### [Activity]
Go through the entries below and pick out every line with "vline".

(Front-end code change data)
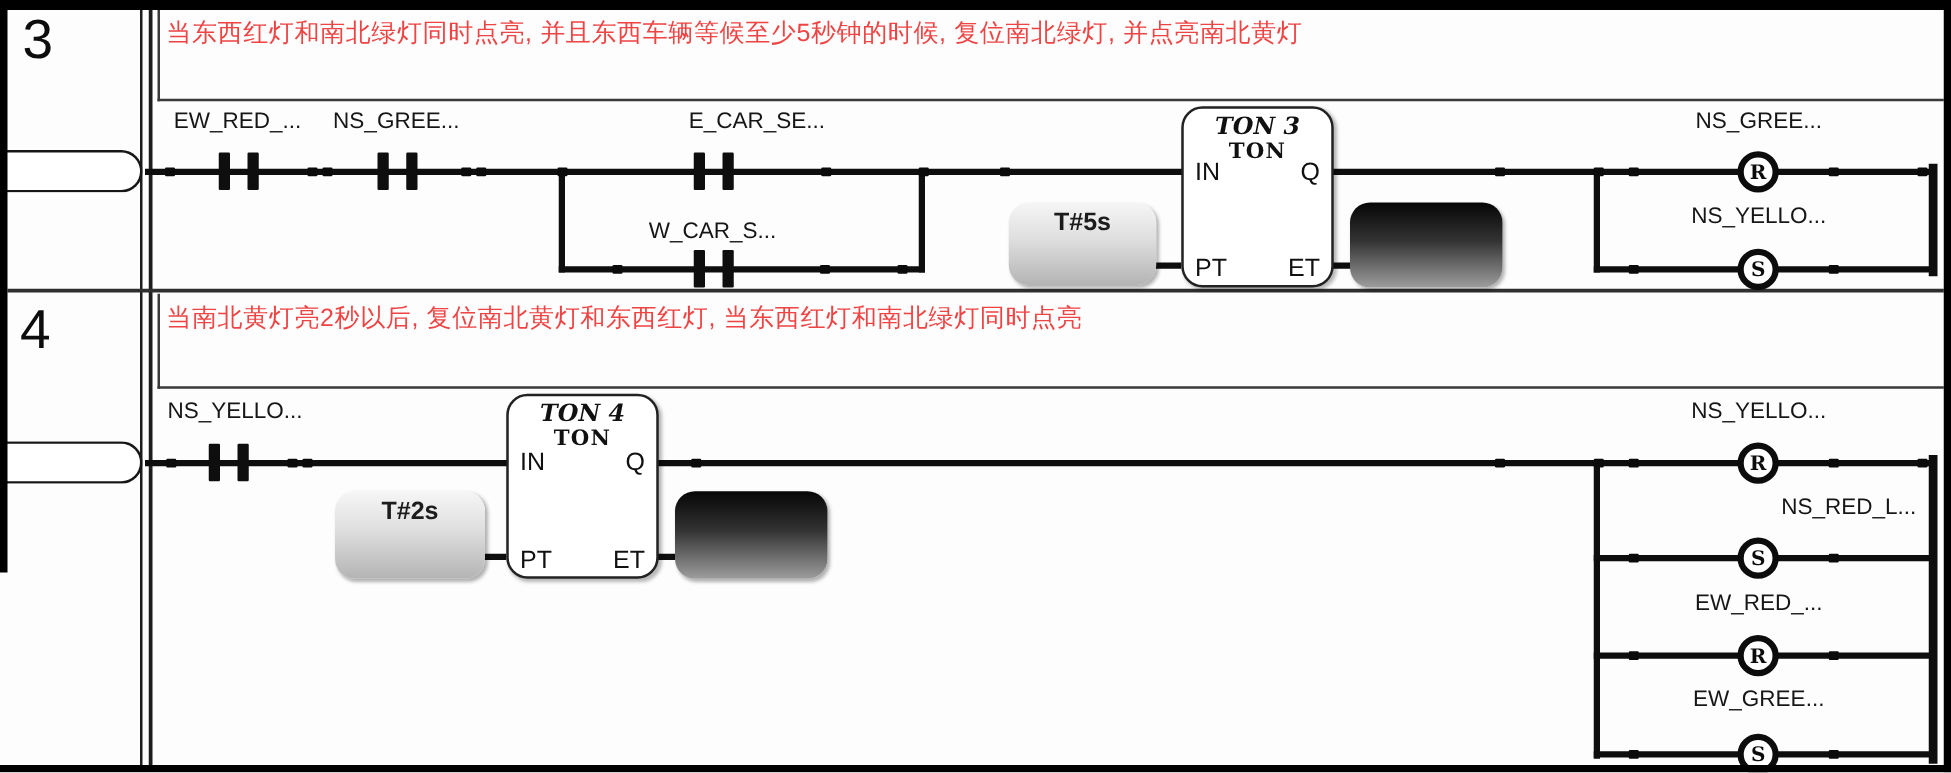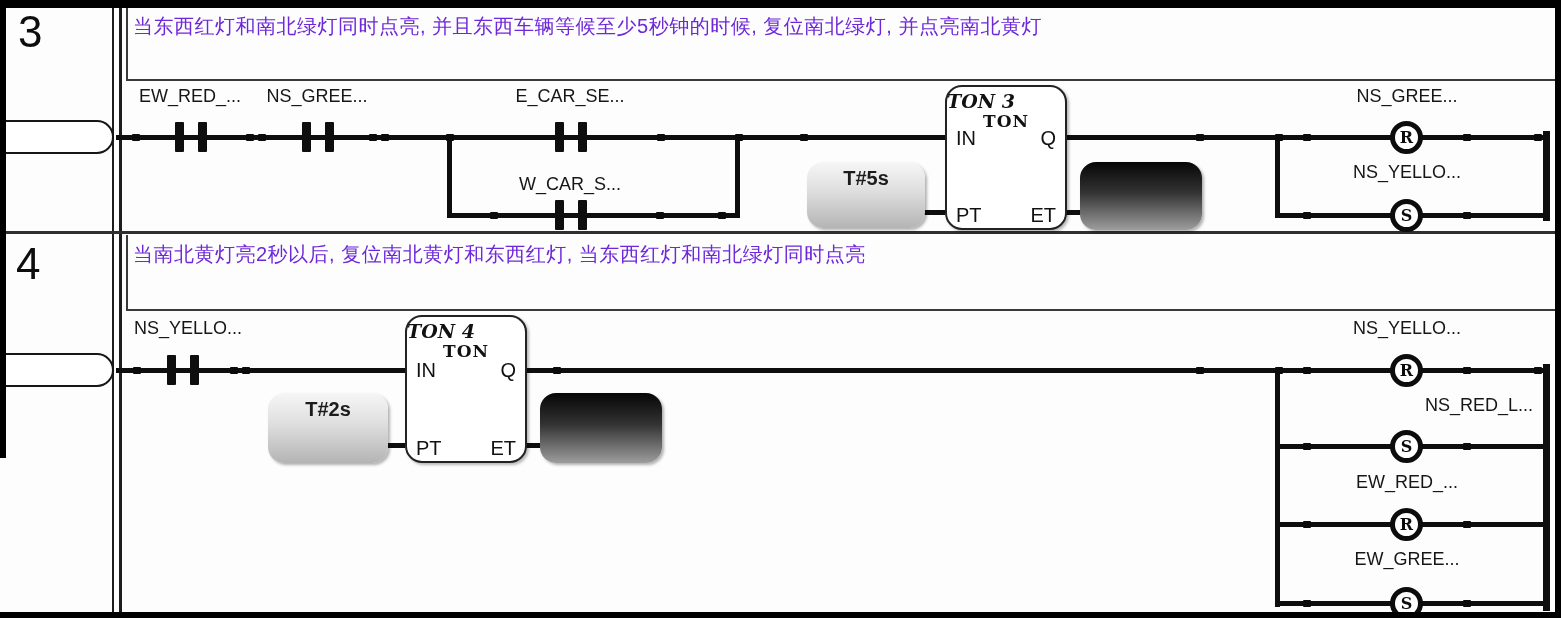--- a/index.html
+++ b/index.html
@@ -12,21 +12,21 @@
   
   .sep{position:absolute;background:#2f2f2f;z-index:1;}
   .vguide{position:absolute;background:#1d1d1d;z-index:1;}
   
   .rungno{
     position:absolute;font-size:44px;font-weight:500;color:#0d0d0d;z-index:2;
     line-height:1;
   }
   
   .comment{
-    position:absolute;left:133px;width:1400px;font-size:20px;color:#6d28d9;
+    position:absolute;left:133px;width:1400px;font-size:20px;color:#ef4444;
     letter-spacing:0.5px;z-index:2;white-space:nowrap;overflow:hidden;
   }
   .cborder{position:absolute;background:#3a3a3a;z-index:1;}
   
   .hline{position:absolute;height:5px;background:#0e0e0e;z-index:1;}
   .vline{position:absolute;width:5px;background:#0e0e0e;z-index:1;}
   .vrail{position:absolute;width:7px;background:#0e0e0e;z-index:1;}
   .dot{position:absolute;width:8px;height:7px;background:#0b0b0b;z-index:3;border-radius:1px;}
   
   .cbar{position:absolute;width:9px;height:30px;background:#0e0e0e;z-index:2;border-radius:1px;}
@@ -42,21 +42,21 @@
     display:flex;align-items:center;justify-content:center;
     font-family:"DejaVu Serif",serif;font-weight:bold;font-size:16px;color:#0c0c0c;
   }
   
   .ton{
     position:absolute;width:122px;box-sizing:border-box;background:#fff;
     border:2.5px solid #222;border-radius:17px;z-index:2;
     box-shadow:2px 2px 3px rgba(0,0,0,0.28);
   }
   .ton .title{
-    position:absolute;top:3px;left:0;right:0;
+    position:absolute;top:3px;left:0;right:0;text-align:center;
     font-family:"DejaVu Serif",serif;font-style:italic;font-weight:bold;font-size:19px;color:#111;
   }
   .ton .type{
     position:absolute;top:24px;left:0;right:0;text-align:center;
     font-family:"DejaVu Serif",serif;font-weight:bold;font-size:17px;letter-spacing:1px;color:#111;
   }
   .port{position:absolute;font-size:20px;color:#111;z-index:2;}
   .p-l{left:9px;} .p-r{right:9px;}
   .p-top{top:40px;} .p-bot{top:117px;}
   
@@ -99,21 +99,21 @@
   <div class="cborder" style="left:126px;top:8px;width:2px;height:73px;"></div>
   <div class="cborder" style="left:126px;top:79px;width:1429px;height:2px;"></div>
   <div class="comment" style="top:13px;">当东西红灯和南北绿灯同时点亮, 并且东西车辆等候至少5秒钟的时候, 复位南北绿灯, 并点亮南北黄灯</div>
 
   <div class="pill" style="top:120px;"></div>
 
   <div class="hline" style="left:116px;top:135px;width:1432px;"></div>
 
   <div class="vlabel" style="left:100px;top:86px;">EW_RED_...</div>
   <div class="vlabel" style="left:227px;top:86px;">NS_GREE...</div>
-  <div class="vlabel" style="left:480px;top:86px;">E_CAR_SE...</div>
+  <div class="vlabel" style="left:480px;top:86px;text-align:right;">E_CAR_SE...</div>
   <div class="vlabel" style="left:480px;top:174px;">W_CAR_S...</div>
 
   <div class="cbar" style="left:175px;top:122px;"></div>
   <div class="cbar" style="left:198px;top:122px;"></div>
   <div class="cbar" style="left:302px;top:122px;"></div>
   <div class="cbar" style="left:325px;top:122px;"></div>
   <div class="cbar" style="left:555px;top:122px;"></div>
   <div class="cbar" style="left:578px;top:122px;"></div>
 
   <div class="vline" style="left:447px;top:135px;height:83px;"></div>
* * *
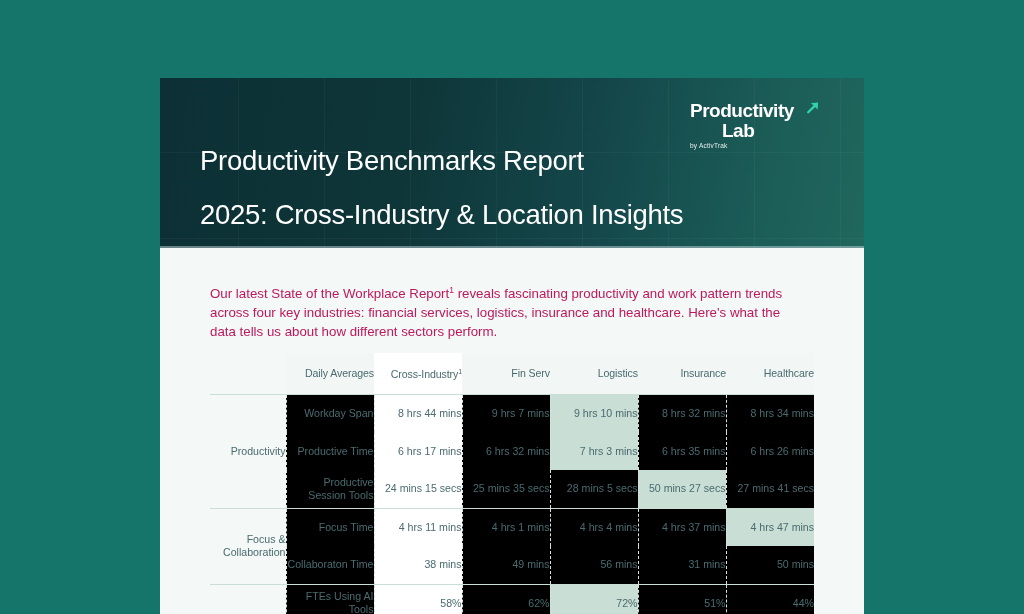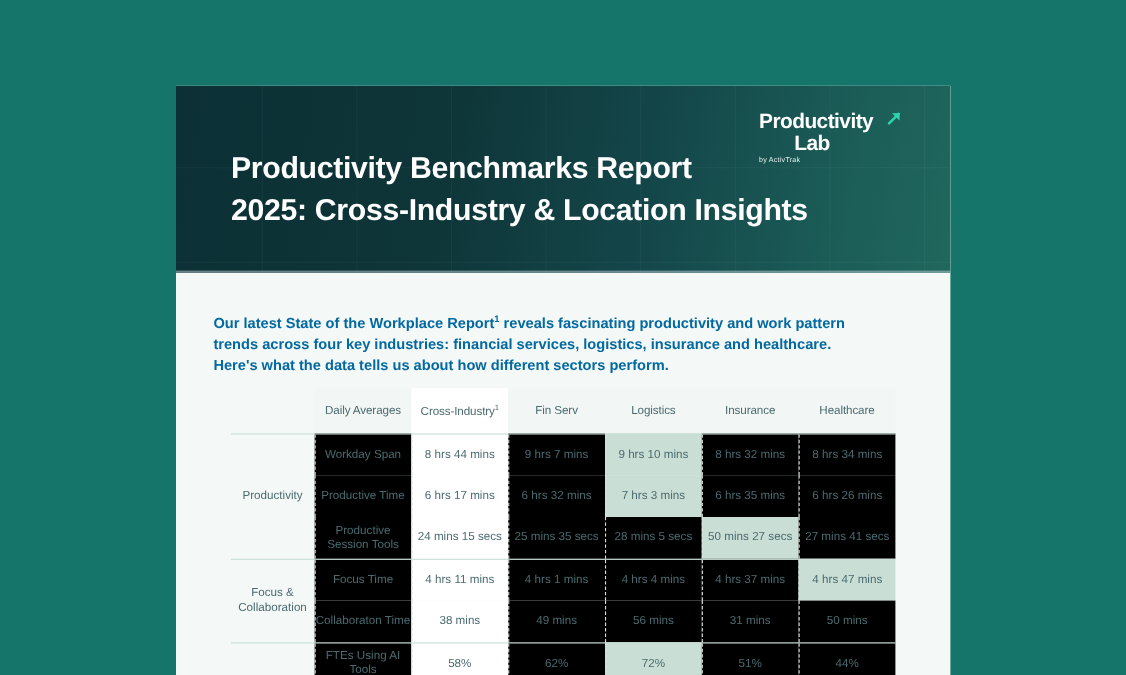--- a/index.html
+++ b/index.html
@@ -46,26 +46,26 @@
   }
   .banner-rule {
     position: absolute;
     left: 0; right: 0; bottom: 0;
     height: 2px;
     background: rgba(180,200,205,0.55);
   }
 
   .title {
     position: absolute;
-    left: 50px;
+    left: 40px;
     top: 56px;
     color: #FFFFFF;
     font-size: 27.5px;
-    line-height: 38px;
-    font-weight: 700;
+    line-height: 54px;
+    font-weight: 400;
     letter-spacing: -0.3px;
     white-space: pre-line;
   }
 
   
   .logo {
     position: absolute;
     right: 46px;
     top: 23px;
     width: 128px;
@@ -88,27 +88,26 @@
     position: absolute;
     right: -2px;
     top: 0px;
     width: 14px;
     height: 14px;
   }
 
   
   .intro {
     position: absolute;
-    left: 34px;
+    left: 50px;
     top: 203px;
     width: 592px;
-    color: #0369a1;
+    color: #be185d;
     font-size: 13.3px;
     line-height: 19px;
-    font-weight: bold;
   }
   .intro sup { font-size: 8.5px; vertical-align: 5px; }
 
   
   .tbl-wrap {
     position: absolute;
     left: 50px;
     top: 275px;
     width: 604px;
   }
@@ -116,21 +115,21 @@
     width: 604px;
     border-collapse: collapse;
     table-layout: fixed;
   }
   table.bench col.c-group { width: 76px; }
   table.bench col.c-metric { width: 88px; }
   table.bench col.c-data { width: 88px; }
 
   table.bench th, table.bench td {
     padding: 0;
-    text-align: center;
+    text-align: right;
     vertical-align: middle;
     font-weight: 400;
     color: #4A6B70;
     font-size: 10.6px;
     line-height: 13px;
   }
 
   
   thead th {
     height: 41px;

### [Solution for this task]
   .vline{position:absolute;width:5px;background:#0e0e0e;z-index:1;}
   <div class="vline" style="left:447px;top:135px;height:83px;"></div>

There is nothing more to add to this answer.